As a marketer, you know the importance of content. That’s not changing any time soon. Back in 2014, we saw content-first design hit peak momentum. Then mobile-first design came on the scene, which is still widely considered the best practice for digital marketing. Then, Google shifted the conversation toward experience. In 2017 Google CEO Sundar Pichai summarized the Google I/O keynote by describing, “An important shift from a mobile-first world to an AI-first world.” When Google announces a monumental move that impacts the core of its business, it’s worth paying attention.
AI is taking off.
Consider these stunning statistics:
- 47% of business executives say they have embedded at least one AI capability in their business processes.1
- 21% say they have embedded AI in several parts of their business.1
- 30% say they are piloting AI.1
I hope your company can be counted in these ranks (if not, we’d love to help!). As we live into an AI-first world, it’s important to understand what it is and how it can improve marketing outcomes.
What exactly is AI?
For the purposes of marketing today, artificial intelligence is a way to outsource low-level, high-volume information gathering to a machine. It analyzes and organizes consumer behavior data and either provides actionable analytics (this person lives in Denver and is gluten-restricted), or acts on those analytics (here are gluten-free tortilla chips we are selling in your area). It uses deep learning to determine patterns and find meaning in them without human bias (and without costly, time-consuming human analysis).
- Better Experiences: AI helps improve speed to market by simplifying key elements of the testing and development process. It can also help create unique, customized digital experiences by storing and reacting to website/app usage behaviors and consumer-provided information.
- Better Results: AI-driven campaigns are seeing new campaign revenue grown organically from positive customized experiences and higher customer engagement rates.
Sephora uses AI to personalize experiences.
Sephora is a great case study demonstrating AI-driving customization in our omnichannel world. By connecting their digital and retail outlets, Sephora customers feel as though their needs and preferences are understood, and their recommendations reflect those preferences. As a result, they’ve seen an increase in consumer affinity and higher conversion rates.
How are they doing it? They’re investing in AI and partnering with personalization specialists such as Dynamic Yield. Dynamic Yield is an AI-powered service that provides customized product recommendations to customers. Since Sephora is all in on a personalized experience, they are leveraging machine learning (ML), which is one aspect of AI.

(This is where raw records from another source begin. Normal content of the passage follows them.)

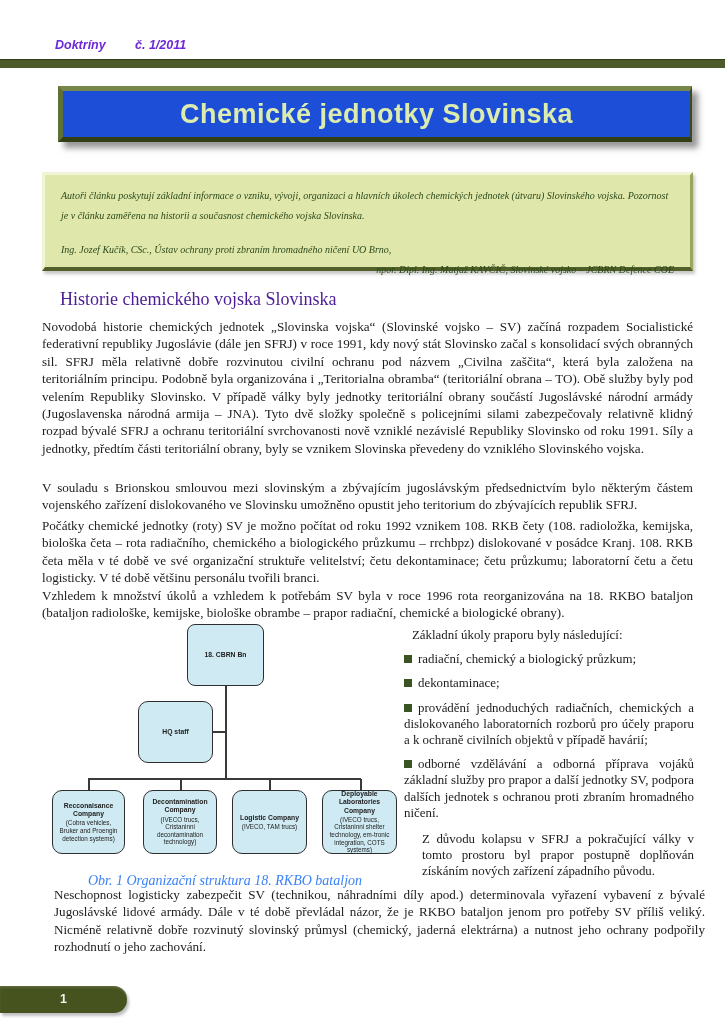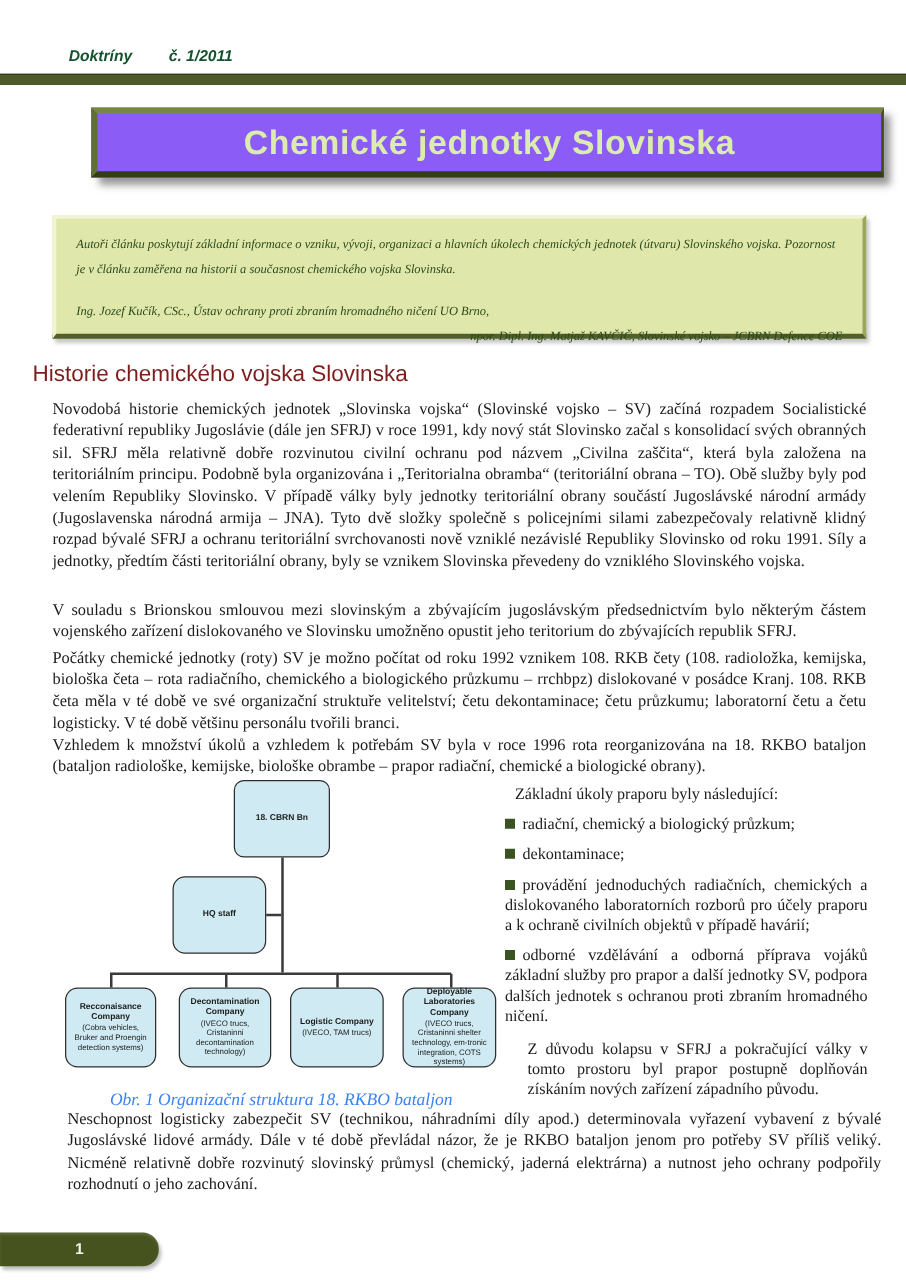--- a/index.html
+++ b/index.html
@@ -3,32 +3,32 @@
 <meta charset="utf-8">
 <style>
   html,body{margin:0;padding:0;background:#ffffff;}
   .page{
     position:relative;width:725px;height:1024px;background:#ffffff;overflow:hidden;
     font-family:"Liberation Serif", serif;color:#1c1c1c;
   }
   
   .hdr-journal,.hdr-issue{
     position:absolute;top:38px;font-family:"Liberation Sans", sans-serif;
-    font-weight:bold;font-style:italic;font-size:12.5px;color:#14532d;
+    font-weight:bold;font-style:italic;font-size:12.5px;color:#6d28d9;
   }
   .hdr-journal{left:55px;}
   .hdr-issue{left:135px;}
   .hdr-rule{
     position:absolute;left:0;top:59px;width:725px;height:9px;
     background:#4d5b2a;border-top:1.5px solid #333d18;box-sizing:border-box;
   }
   
   .banner{
-    position:absolute;left:73px;top:86px;width:627px;height:46px;
-    background:#8b5cf6;
+    position:absolute;left:58px;top:86px;width:627px;height:46px;
+    background:#1d4ed8;
     border-top:5px solid #77874a;border-left:5px solid #5f7035;
     border-bottom:5px solid #333e14;border-right:2px solid #3c4a1c;
     box-shadow:6px 6px 6px rgba(95,95,95,0.65);
   }
   .banner h1{
     margin:0;text-align:center;line-height:46px;font-size:27px;font-weight:bold;
     font-family:"Liberation Sans", sans-serif;color:#dcecae;letter-spacing:0.5px;
   }
   
   .abstract{
@@ -37,22 +37,22 @@
     border-top:3px solid #f1f5d6;border-left:3px solid #f1f5d6;
     border-right:3px solid #9aa660;border-bottom:4px solid #515f28;
     box-shadow:2px 3px 3px rgba(130,130,130,0.45);
     padding:11px 16px 0 16px;
   }
   .abstract p{margin:0;font-style:italic;font-size:10px;line-height:19.5px;color:#2c491b;}
   .abstract .authors{margin-top:15px;}
   .abstract .authors2{text-align:right;margin-top:0;}
   
   .sec-heading{
-    position:absolute;left:26px;top:289px;margin:0;font-weight:normal;
-    font-size:18px;color:#7f1d1d;font-family:Liberation Sans, sans-serif;
+    position:absolute;left:60px;top:289px;margin:0;font-weight:normal;
+    font-size:18px;color:#4c1d95;font-family:Liberation Serif, serif;
   }
   .body-par{
     position:absolute;left:42px;width:651px;margin:0;
     font-size:13.1px;line-height:17.4px;text-align:justify;
   }
   .p1{top:318px;}
   .p2{top:479px;}
   .p3{top:517px;}
   .p4{top:587px;}
   .closing{top:886px;margin-left:12px;}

These ML algorithms weigh factors like location and previously viewed and/or purchased products (online and offline) to inform a personalized experience including product recommendations that match skin tone, promotional offers relevant to past behavior and availability based on consumer location. By incorporating AI into the shopping experience, Sephora saw an ROI of six times their financial commitment. This experience brings the right product at the right moment for each individual user. It optimizes the checkout flow and connects their brick and mortar stores to their online experience. That’s the power of an AI-first approach.
How can you use AI today?
- Recommendations—AI-powered content recommendations and personalized offers can help you get better at delivering what a user wants. AI will take everything you know about a user (browsing patterns, referral link, location, time) and curate recommendations. The more data you feed the AI, the better the recommendations.
- Software Testing—Testing is a crucial part of creating positive consumer experiences. It can also be time-consuming (and expensive) for developers to take on. AI-powered acceptance testing allows AI to check thousands of web pages to ensure visual consistency (think fonts, buttons, spacing, etc.) in a matter of minutes. Application programming interfaces (APIs) also flag bugs in high-volume digital projects that involve different applications, different browsers and/or different devices. In short, this helps more efficiently determine if websites and apps are going to work as they should wherever and however they are used.
- A/B Testing—AI-powered A/B Testing takes the intricacies of multivariate testing and incorporates smart changes faster than humans can. This kind of AI can experiment with hundreds of options and fine-tune website conversion. While it’s not autonomous (yet), in the hands of an optimization expert AI improves conversion at a faster rate.
- User Testing—Unleash an AI to see user behavioral patterns you may be missing. People are fallible and sometimes biased in their analysis. AI analytics even the playing field and remove opinion from the analysis.